Estar sentado escribiendo acentuaba su desvelo. La espalda comenzó a dolerle, resentida por su incómoda posición. El cojín se había deslizado por el espacio entre la pared y la cama y ya no tenía suficiente resguardo. Cerró el ordenador y volvió a recostarse. El silencio fue interrumpido y la paradoja se tornó congruencia. Escuchó el sonido de un muffler reventao, pero apenas por un instante. El grillo permanecía callado pero el tinitus que escuchaba había asumido la forma de su canto. El puñetero grillo se le había metido en la cabeza.

Se movió al comedor para sentarse a la mesa y seguir escribiendo con mayor comodidad. Caminó arrastrando los pies como si estuviera bailando un merengue que sonaba al estilo de Xavier Cugat. En eso no duró mucho. Volvió a cerrar el ordenador y caminó de vuelta a la cama ahora imaginando el sonido de una cumbia. Quizás si mantenía los ojos abiertos como antes, se le cerraban por su propio peso. Mientras tanto, el-grillo-en-su-cabeza retomó su canto y desplazó la cumbia. Ahora era invisible por partida doble pues no se oía él propiamente sino un cantar imaginario.

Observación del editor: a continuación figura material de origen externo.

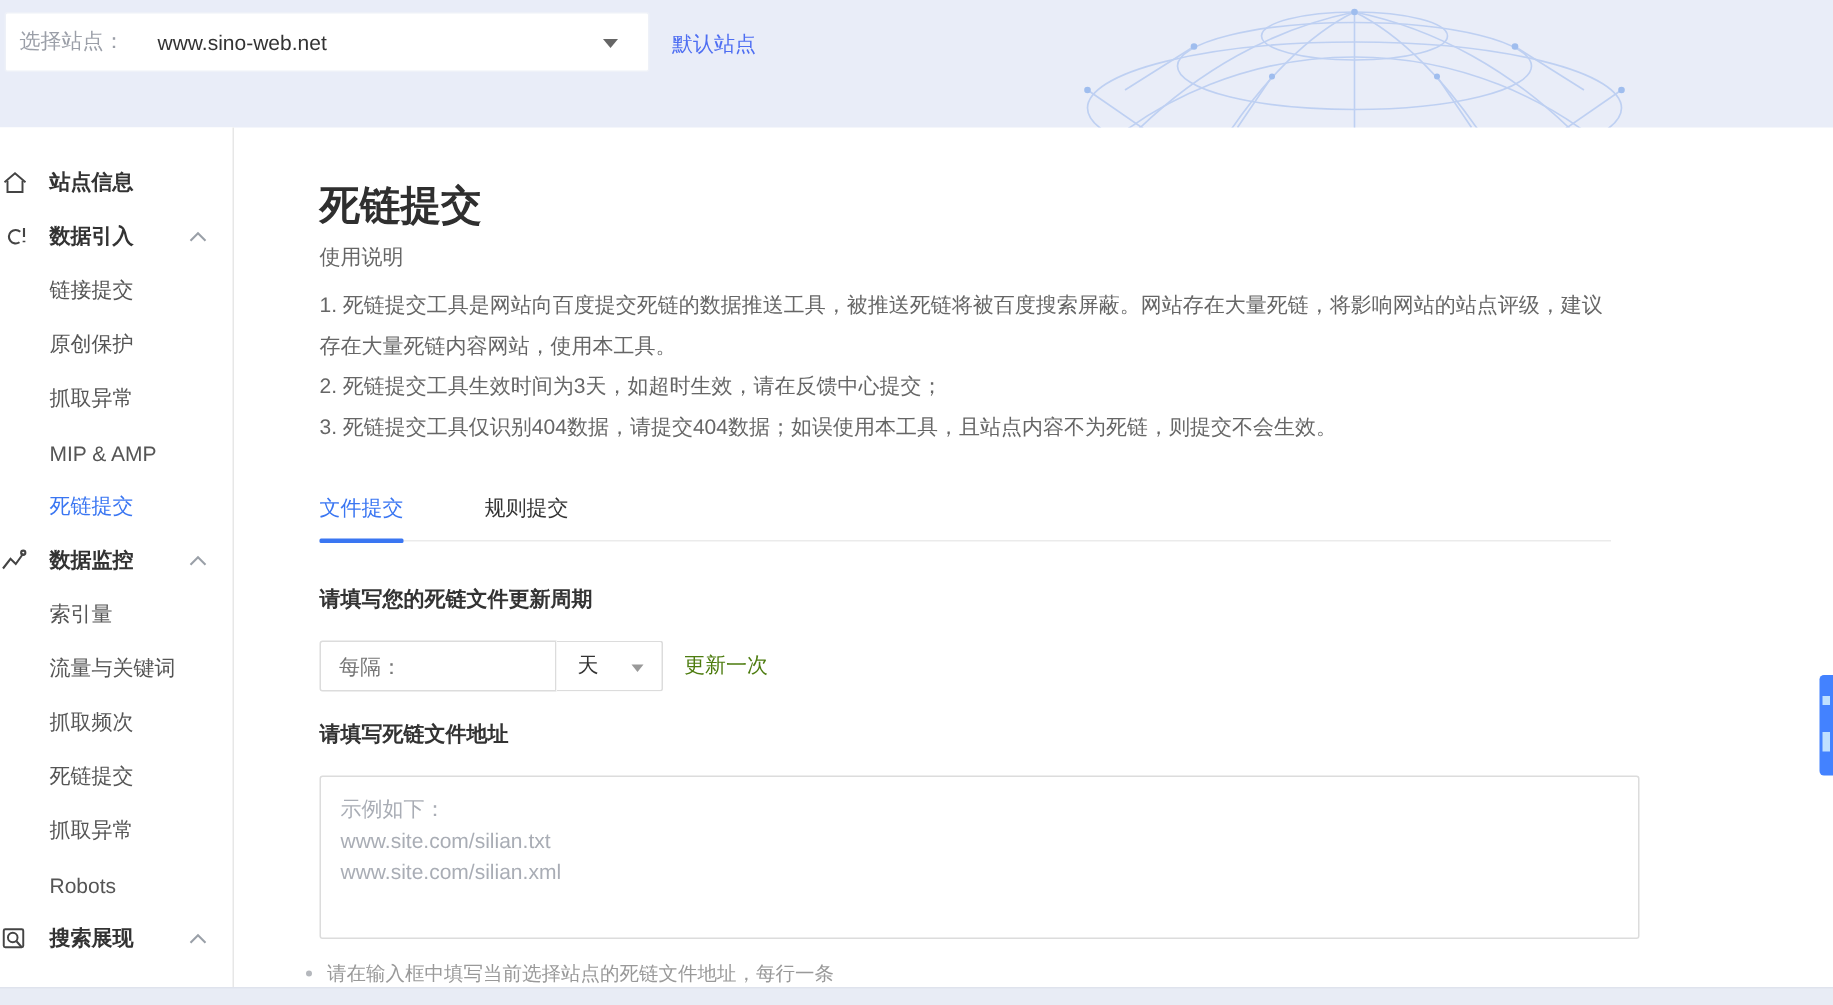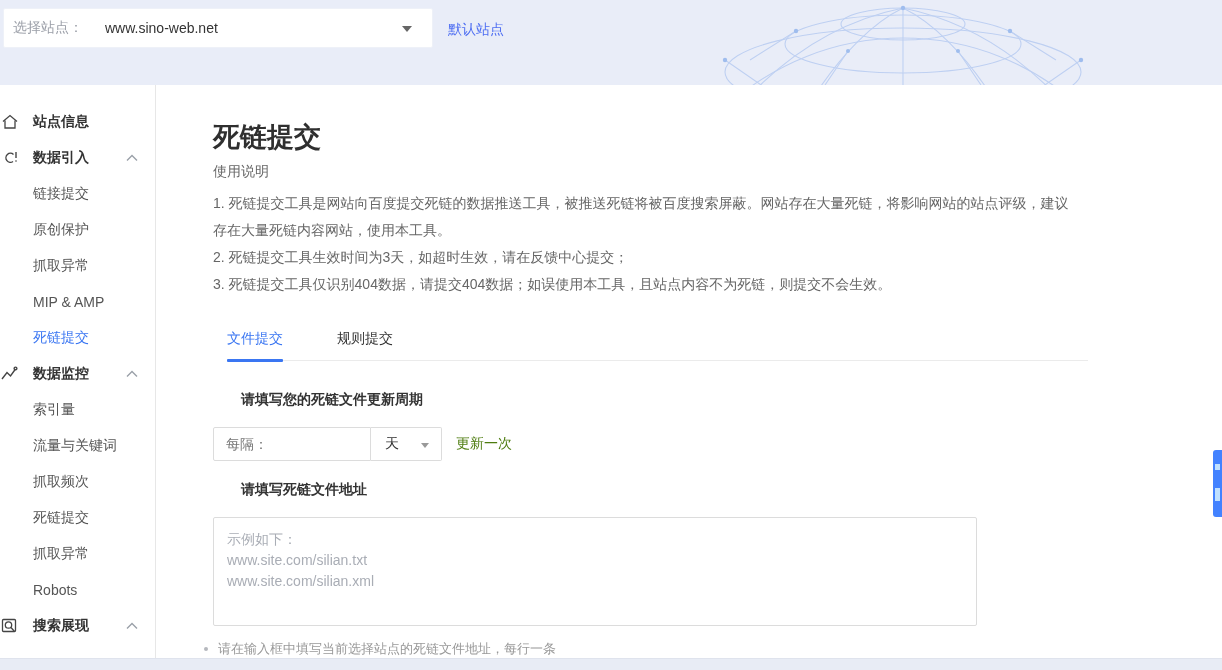"文件提交" .tabs { left: 227px -> 213px }
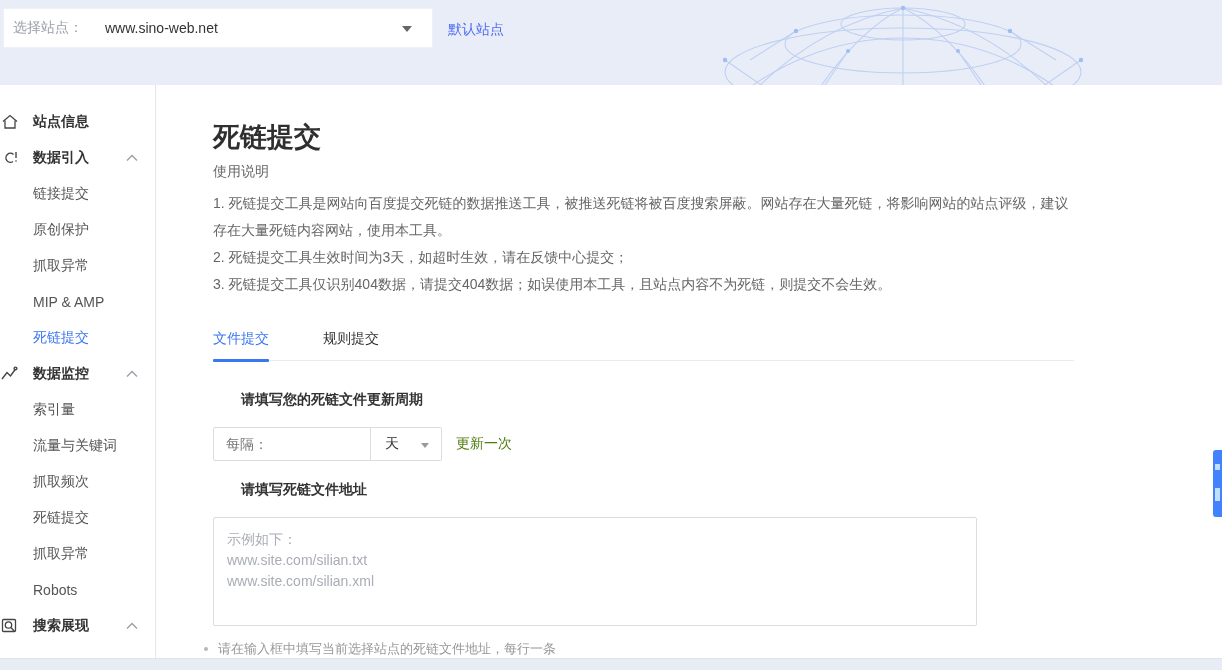"请填写您的死链文件更新周期" .sec-label { margin-left: 28px -> none }
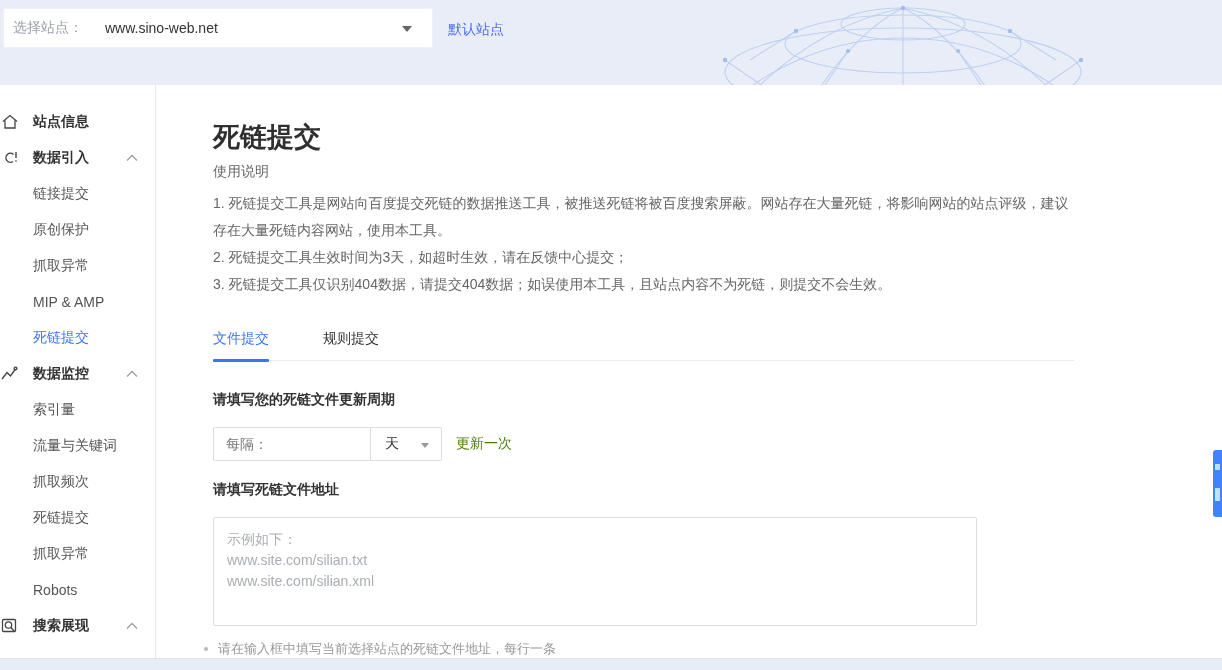"示例如下：" .dead-textarea { width: 764px -> 880px }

Después de un rato dando vueltas en la cama escuchó el aria mañanero de varios gallos. Se levantó y en el comedor se comió un bowl de Kellogs Rice Flakes que a su madre le gustaban pensando que eran corn flakes. El tinitus se desvaneció al salir del cuarto. Un perro volvió a ladrar. Se compadeció del dueño pero a lo mejor era un perro realengo y en ese caso pensó que sería un milagro si los residentes de ese vecindario no se organizaban para matarlo. Una cosquilla repentina en la nariz le provocó un estornudo que hizo retumbar la casa. Se sopló la nariz produciendo una melodía breve y desafinada.